* _Exercise objective_
Repeat every entry word for word, skipping the pictures.

Itemized modification records
━━━━━━━━

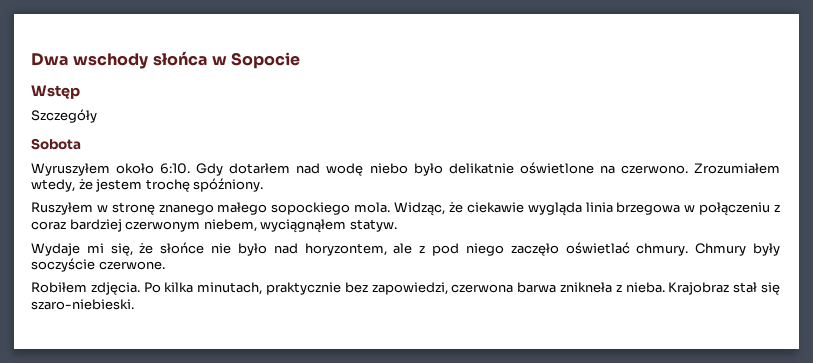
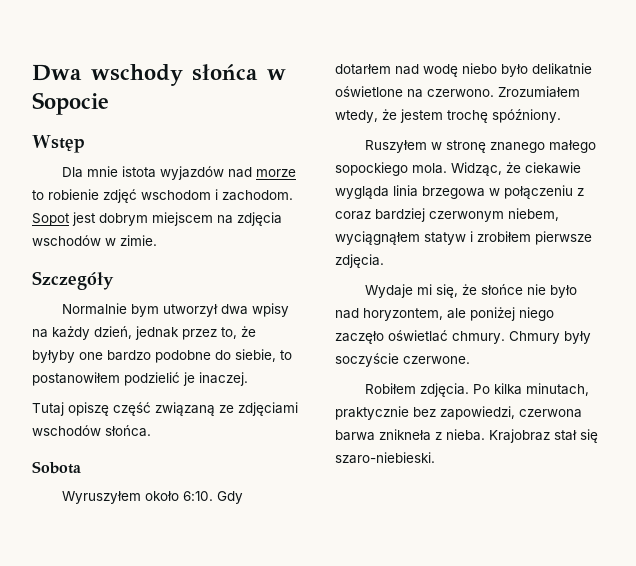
+ Dla mnie istota wyjazdów nad morze to robienie zdjęć wschodom i zachodom. Sopot jest dobrym miejscem na zdjęcia wschodów w zimie.
  Szczegóły
+ Normalnie bym utworzył dwa wpisy na każdy dzień, jednak przez to, że byłyby one bardzo podobne do siebie, to postanowiłem podzielić je inaczej.
+ Tutaj opiszę część związaną ze zdjęciami wschodów słońca.
- Widząc, że ciekawie wygląda linia brzegowa w połączeniu z coraz bardziej czerwonym niebem, wyciągnąłem statyw.
+ Widząc, że ciekawie wygląda linia brzegowa w połączeniu z coraz bardziej czerwonym niebem, wyciągnąłem statyw i zrobiłem pierwsze zdjęcia.
- Wydaje mi się, że słońce nie było nad horyzontem, ale z pod niego zaczęło oświetlać chmury.
+ Wydaje mi się, że słońce nie było nad horyzontem, ale poniżej niego zaczęło oświetlać chmury.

━━━━━━━━

* _Answer space_
+ Dla mnie istota wyjazdów nad morze to robienie zdjęć wschodom i zachodom. Sopot jest dobrym miejscem na zdjęcia wschodów w zimie.
  Szczegóły
+ Normalnie bym utworzył dwa wpisy na każdy dzień, jednak przez to, że byłyby one bardzo podobne do siebie, to postanowiłem podzielić je inaczej.
+ Tutaj opiszę część związaną ze zdjęciami wschodów słońca.
- Widząc, że ciekawie wygląda linia brzegowa w połączeniu z coraz bardziej czerwonym niebem, wyciągnąłem statyw.
+ Widząc, że ciekawie wygląda linia brzegowa w połączeniu z coraz bardziej czerwonym niebem, wyciągnąłem statyw i zrobiłem pierwsze zdjęcia.
- Wydaje mi się, że słońce nie było nad horyzontem, ale z pod niego zaczęło oświetlać chmury.
+ Wydaje mi się, że słońce nie było nad horyzontem, ale poniżej niego zaczęło oświetlać chmury.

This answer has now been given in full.